Alors que les trois aventuriers commençaient à s’éloigner, Jeanne les interpella :
— Attendez !
Lucas soupira, avant d’imiter les deux jeunes femmes qui s’étaient retournées. Trois hommes sortaient du bâtiment aux nombreuses tours.
— J’adhère à peine au fait que vous quittiez le château, Mademoiselle Louise, expliqua Jeanne. Mais j’accepte encore moins que vous partiez avec aussi peu d’escorte.
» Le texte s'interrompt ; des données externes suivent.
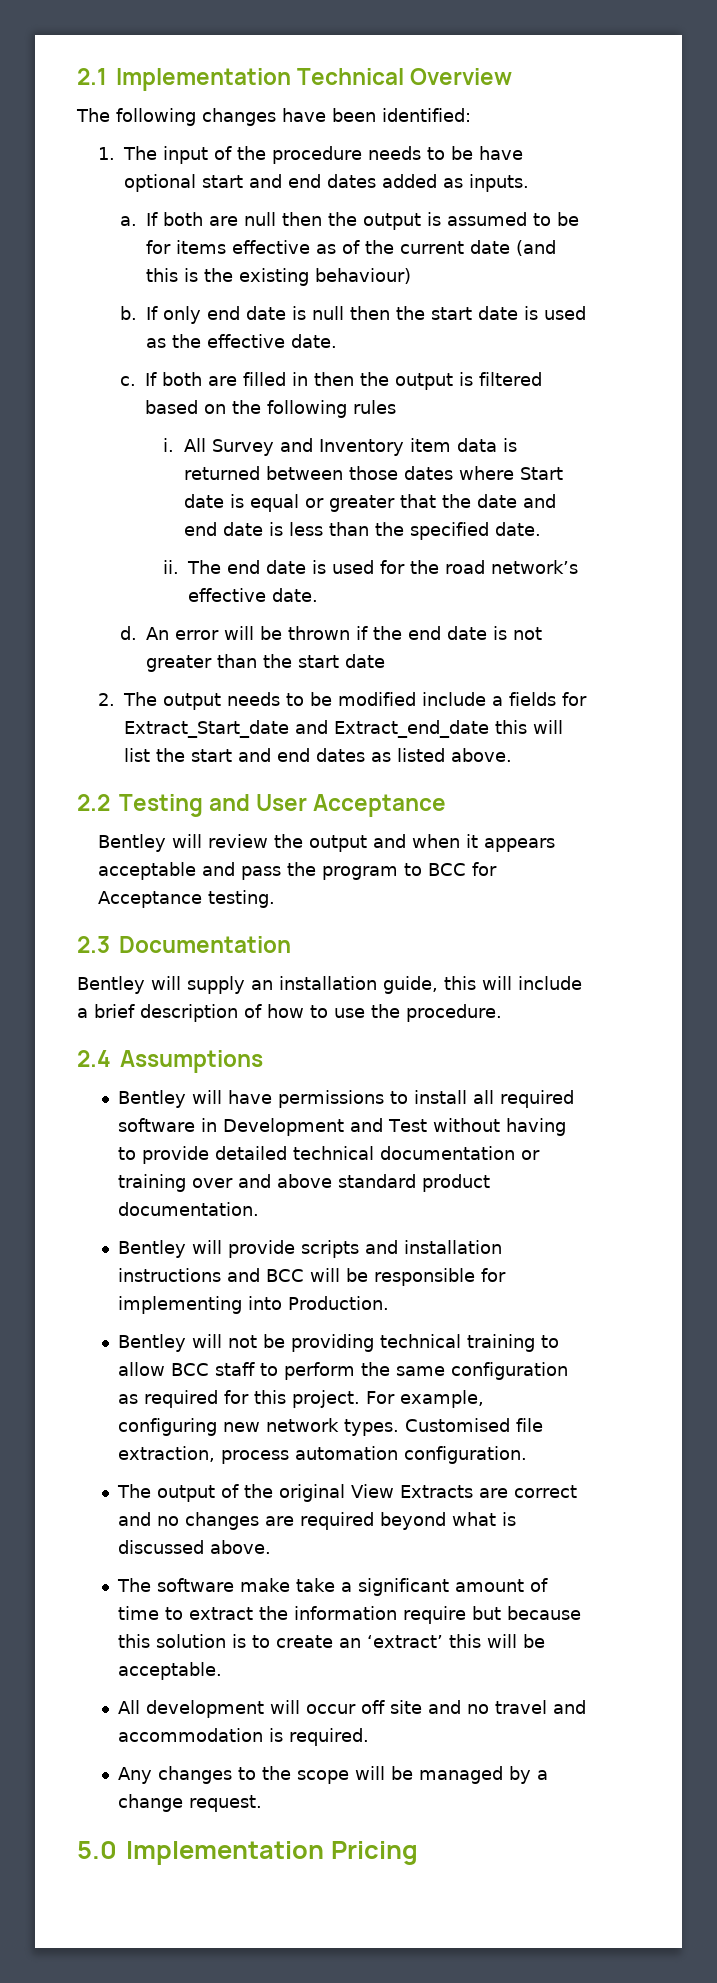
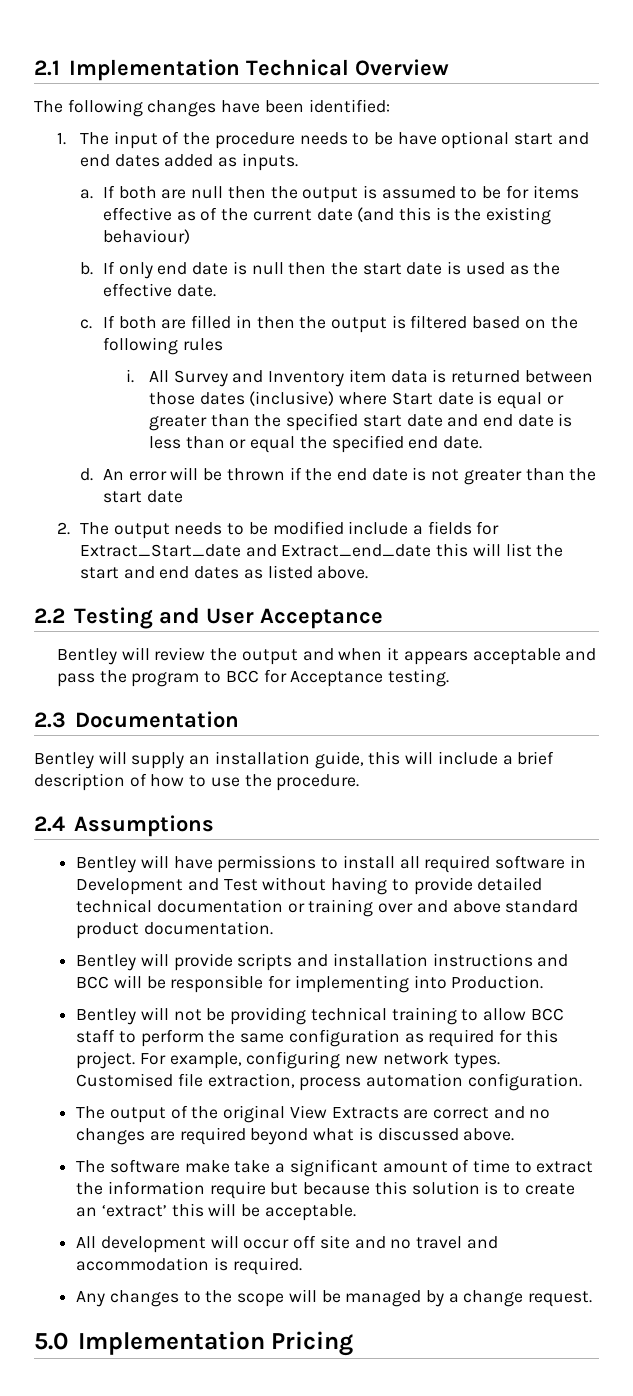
- All Survey and Inventory item data is returned between those dates where Start date is equal or greater that the date and end date is less than the specified date.
- ii. The end date is used for the road network’s effective date.
+ All Survey and Inventory item data is returned between those dates (inclusive) where Start date is equal or greater than the specified start date and end date is less than or equal the specified end date.

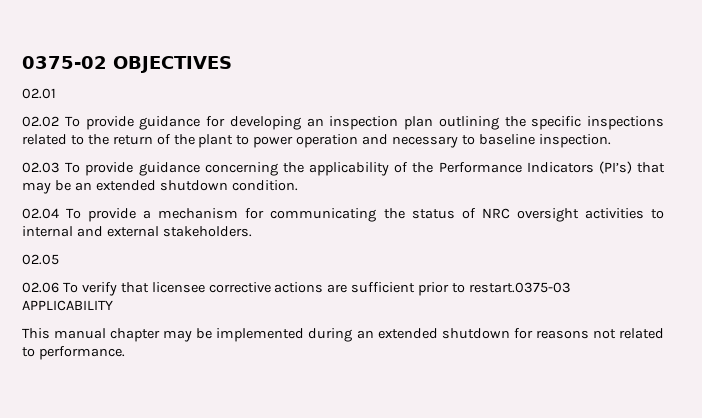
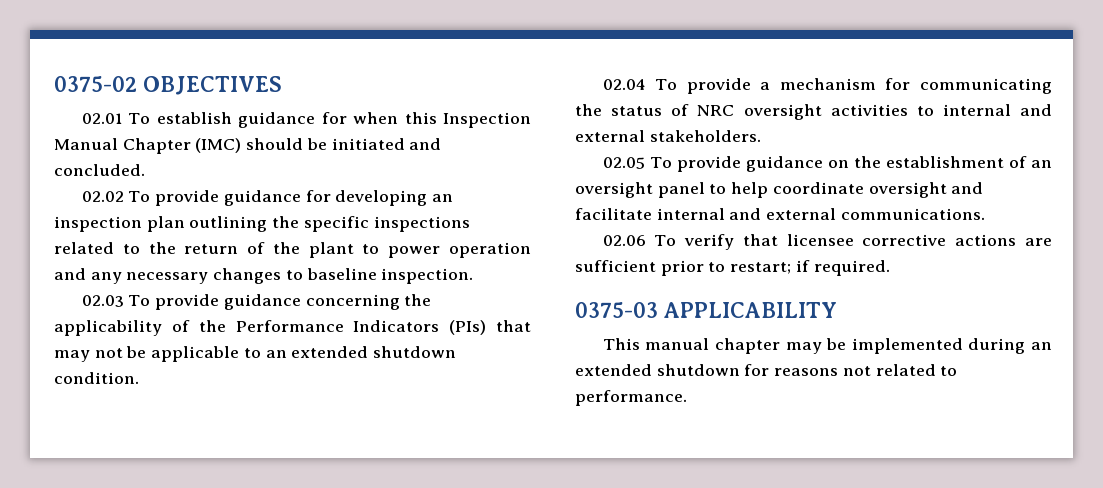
- 02.01
+ 02.01 To establish guidance for when this Inspection Manual Chapter (IMC) should be initiated and concluded.
- 02.02 To provide guidance for developing an inspection plan outlining the specific inspections related to the return of the plant to power operation and necessary to baseline inspection.
+ 02.02 To provide guidance for developing an inspection plan outlining the specific inspections related to the return of the plant to power operation and any necessary changes to baseline inspection.
- 02.03 To provide guidance concerning the applicability of the Performance Indicators (PI’s) that may be an extended shutdown condition.
+ 02.03 To provide guidance concerning the applicability of the Performance Indicators (PIs) that may not be applicable to an extended shutdown condition.
- 02.05
+ 02.05 To provide guidance on the establishment of an oversight panel to help coordinate oversight and facilitate internal and external communications.
- 02.06 To verify that licensee corrective actions are sufficient prior to restart.0375-03 APPLICABILITY
+ 02.06 To verify that licensee corrective actions are sufficient prior to restart; if required.
+ 0375-03 APPLICABILITY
L’équipe en question arriva à leur hauteur. Lucas reconnut Johny, le trentenaire qui gardait la porte des souterrains le soir des festivités. Il n’identifia pas les deux autres. Jeanne présenta le premier comme étant Hans, ancien maçon sous l’empire de Napoléon, un grand gaillard qui ne paraissait pas très malin, mais fort. Il les salua joyeusement. Le deuxième était également élancé, mais très fin. Il avait la peau noire et de larges yeux. Jeanne raconta qu’il était mort pendant la révolte des esclaves à Saint-Domingue, à peine âgé de 18 ans. Le garçon, nommé Tadjou, semblait discret et peu bavard.
Sibylle s’agita finalement. D’un regard, Lucas comprit qu’il fallait partir. Le ciel était presque blanc et ils avaient de la route. C’est donc sous les prunelles inquiètes de Jeanne que la troupe sortit des remparts du château dans une voiture des Créatrices et se dirigea vers le Sud et les plaines vides, ne sachant ce qu’ils allaient y trouver.